In your case, I'd still use straight line distance and the square root, but just replace the square root operation with a series approximation for the function. Make sure you choose a truncation point in the series that causes an under-estimate of the true value and you're set: you get a useful heuristic at a cheap cost. You can make this even faster by using lookup tables for fast function approximation. Try google for more info on series approximations of functions, or grab any decent mathematics text (particularly those for engineering mathematics, such as Kreysig).

Cheers,

Timkin

[Edited by - Timkin on June 7, 2007 11:10:04 PM]
This is the Taylor Series for the square root function.
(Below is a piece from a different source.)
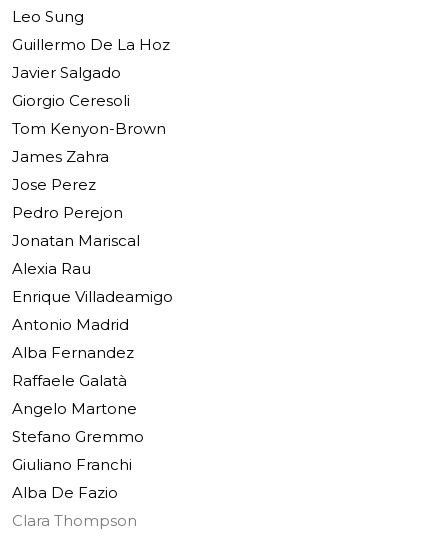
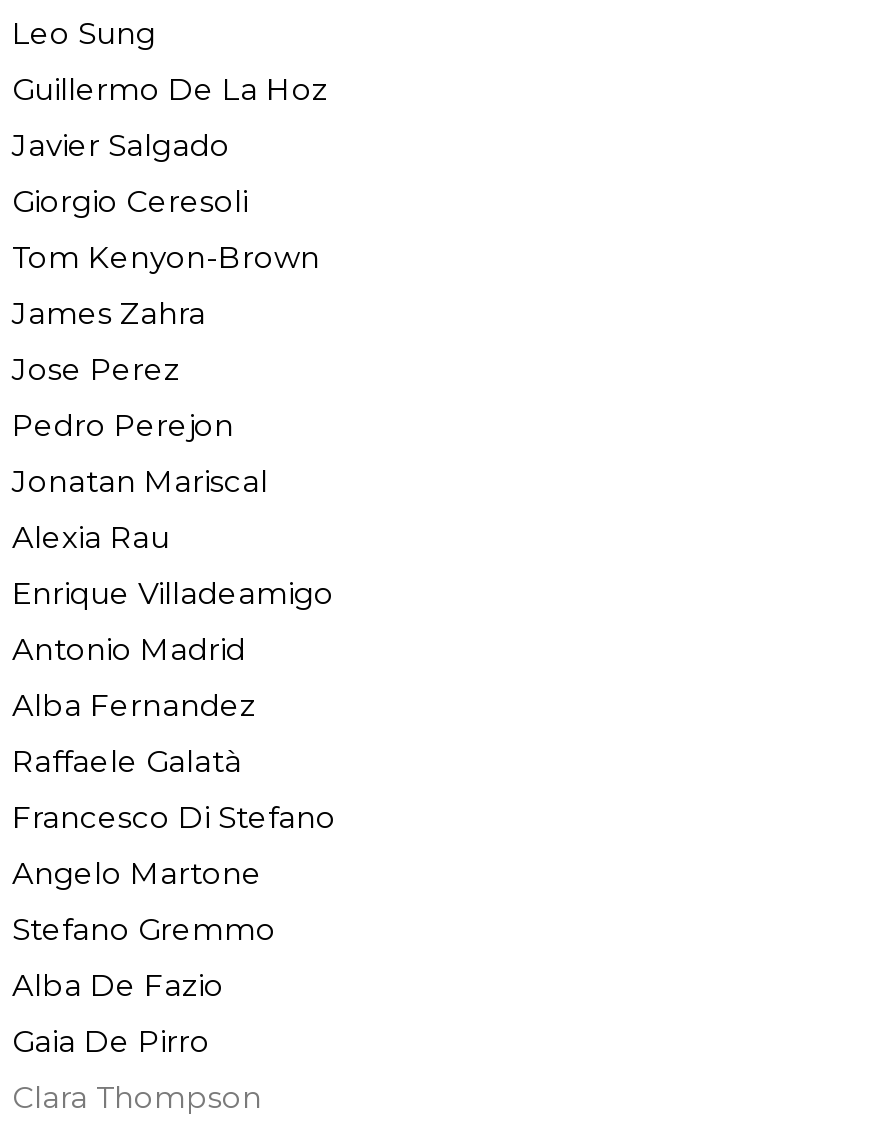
+ Francesco Di Stefano

- Giuliano Franchi

+ Gaia De Pirro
The only problem is that since I have not yet completed high school and we have not covered factorials (I think that is the funky E). Could someone eliminate the E from this? I get the basic purpose of the factorial, but I do not know how to expand it so that it could be eliminated. Also, when does the factorial stop (from a simplification of a different problem I saw that it went on to infinity)?
Just use the sqrt function. It really isn't that expensive.

The "funky E" is a capital sigma, representing the summation of an infinite series. A taylor series approximation would only use the first few terms of the series. Factorial is the "!" after a number. n! is n * (n-1)!, and 0! is 1.
Quote:Original post by Vorpy
Just use the sqrt function. It really isn't that expensive.

The "funky E" is a capital sigma, representing the summation of an infinite series. A taylor series approximation would only use the first few terms of the series. Factorial is the "!" after a number. n! is n * (n-1)!, and 0! is 1.


Plus, depending on your compiler and your optimization settings, it might just be doing that, only choosing the first few terms of the series, or even using pre-computed tables. Also, modern processors instruction sets have a fast approximation for 1/sqrt(), which might be used.

On the other hand, Taylors series are something any programmer should learn.